* [THE DATA]:
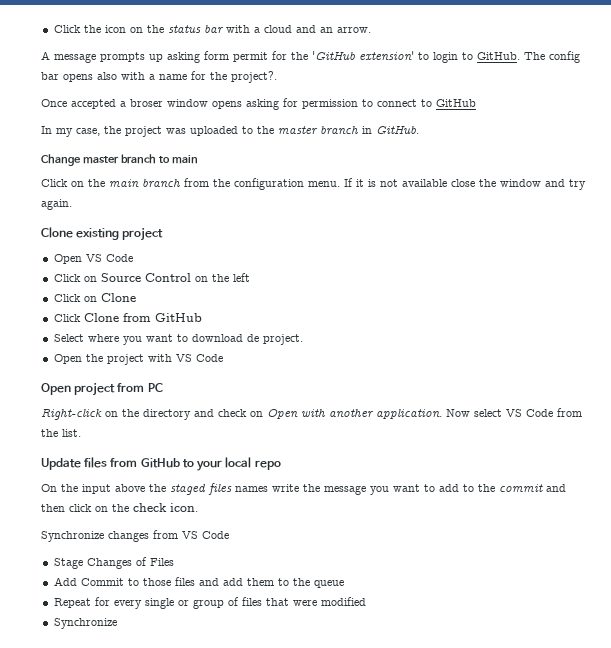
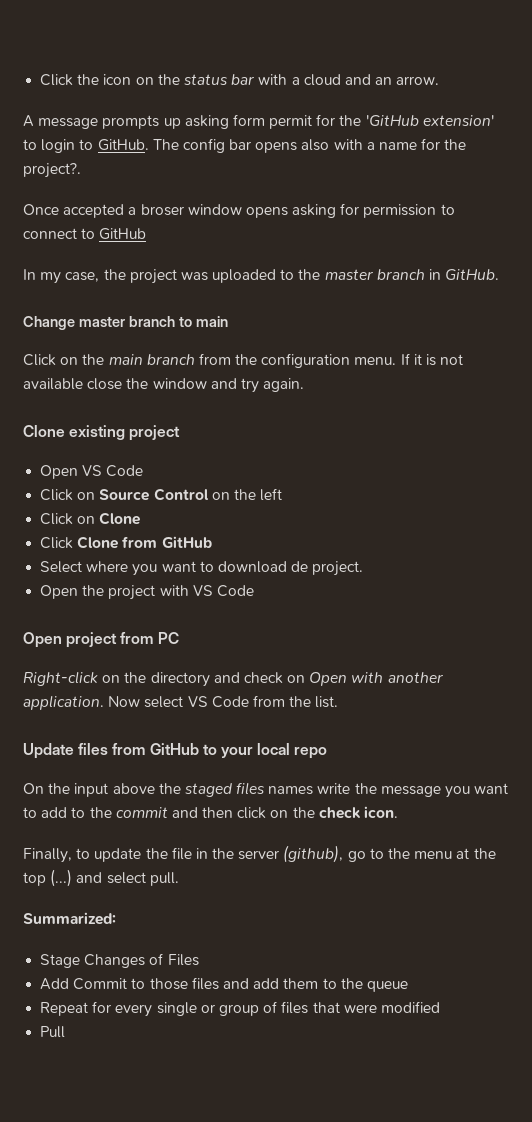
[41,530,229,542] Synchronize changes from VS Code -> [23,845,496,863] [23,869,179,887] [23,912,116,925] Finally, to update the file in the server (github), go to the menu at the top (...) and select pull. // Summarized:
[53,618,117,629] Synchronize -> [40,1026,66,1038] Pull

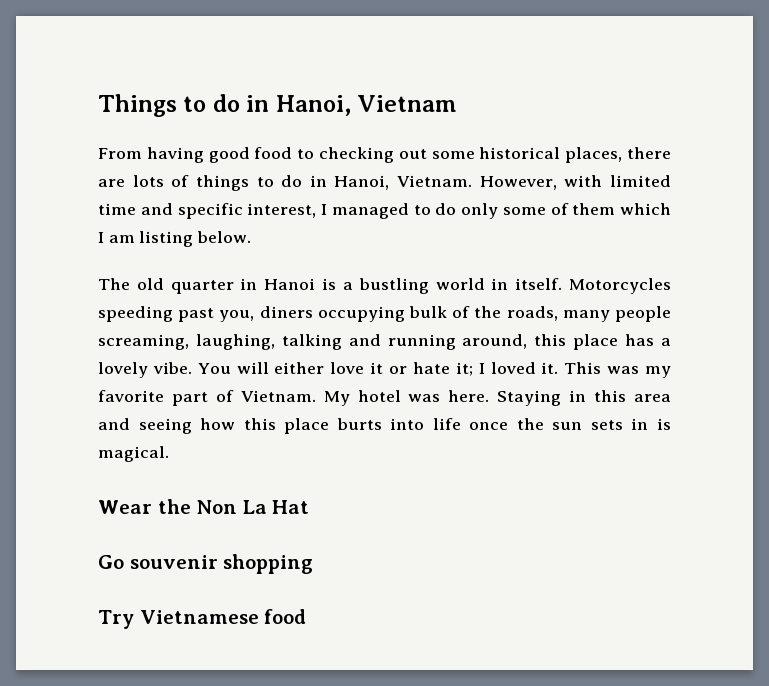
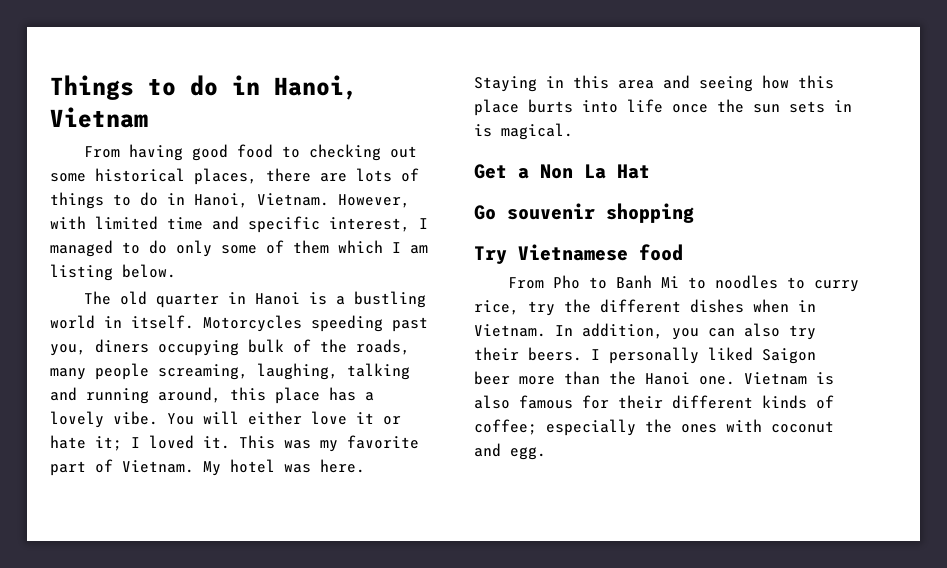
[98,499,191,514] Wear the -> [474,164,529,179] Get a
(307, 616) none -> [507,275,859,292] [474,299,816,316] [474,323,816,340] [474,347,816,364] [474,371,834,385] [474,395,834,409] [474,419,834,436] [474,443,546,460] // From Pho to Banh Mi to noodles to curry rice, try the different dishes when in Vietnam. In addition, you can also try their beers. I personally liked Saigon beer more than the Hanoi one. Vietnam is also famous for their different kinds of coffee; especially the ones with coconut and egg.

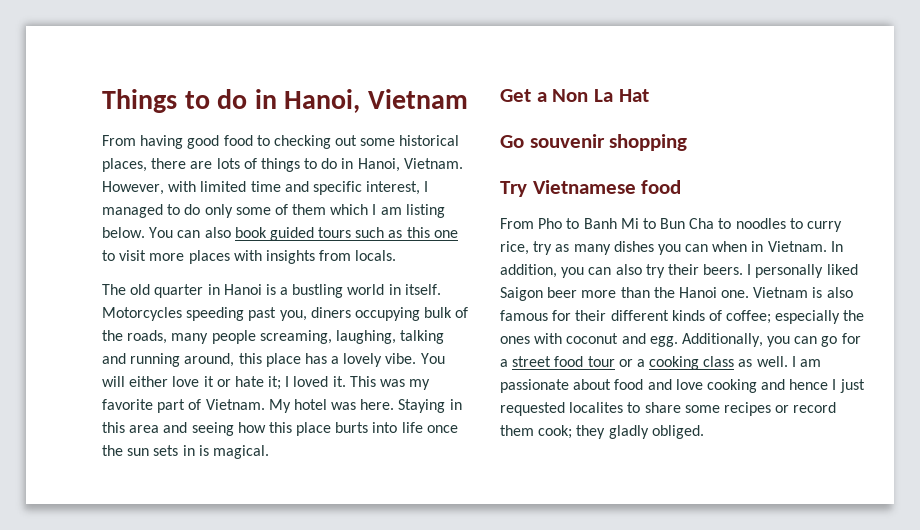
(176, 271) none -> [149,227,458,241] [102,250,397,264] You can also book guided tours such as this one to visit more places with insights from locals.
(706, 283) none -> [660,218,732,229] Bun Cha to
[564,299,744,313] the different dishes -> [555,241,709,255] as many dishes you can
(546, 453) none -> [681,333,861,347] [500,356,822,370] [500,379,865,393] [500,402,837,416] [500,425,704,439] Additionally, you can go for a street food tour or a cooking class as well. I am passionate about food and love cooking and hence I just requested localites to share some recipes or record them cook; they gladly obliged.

* [PROBLEM DETAILS]: Everything from the line containing "[564,299,744,313] the different" down to the last line of the entries is to be returned exactly, both ends included, and nothing beyond it.

* [ANSWER BOX]:
[564,299,744,313] the different dishes -> [555,241,709,255] as many dishes you can
(546, 453) none -> [681,333,861,347] [500,356,822,370] [500,379,865,393] [500,402,837,416] [500,425,704,439] Additionally, you can go for a street food tour or a cooking class as well. I am passionate about food and love cooking and hence I just requested localites to share some recipes or record them cook; they gladly obliged.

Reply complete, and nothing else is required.